[HOW TO COMPLETE THIS TASK]
For the listing below, show each line that includes the string "none".

[DATA FOR THIS EXERCISE]
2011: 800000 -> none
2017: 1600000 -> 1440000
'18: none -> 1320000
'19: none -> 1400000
---
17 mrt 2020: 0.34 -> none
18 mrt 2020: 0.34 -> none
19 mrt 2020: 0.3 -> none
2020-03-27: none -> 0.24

[ANSWER FOR THIS EXERCISE]
2011: 800000 -> none
'18: none -> 1320000
'19: none -> 1400000
17 mrt 2020: 0.34 -> none
18 mrt 2020: 0.34 -> none
19 mrt 2020: 0.3 -> none
2020-03-27: none -> 0.24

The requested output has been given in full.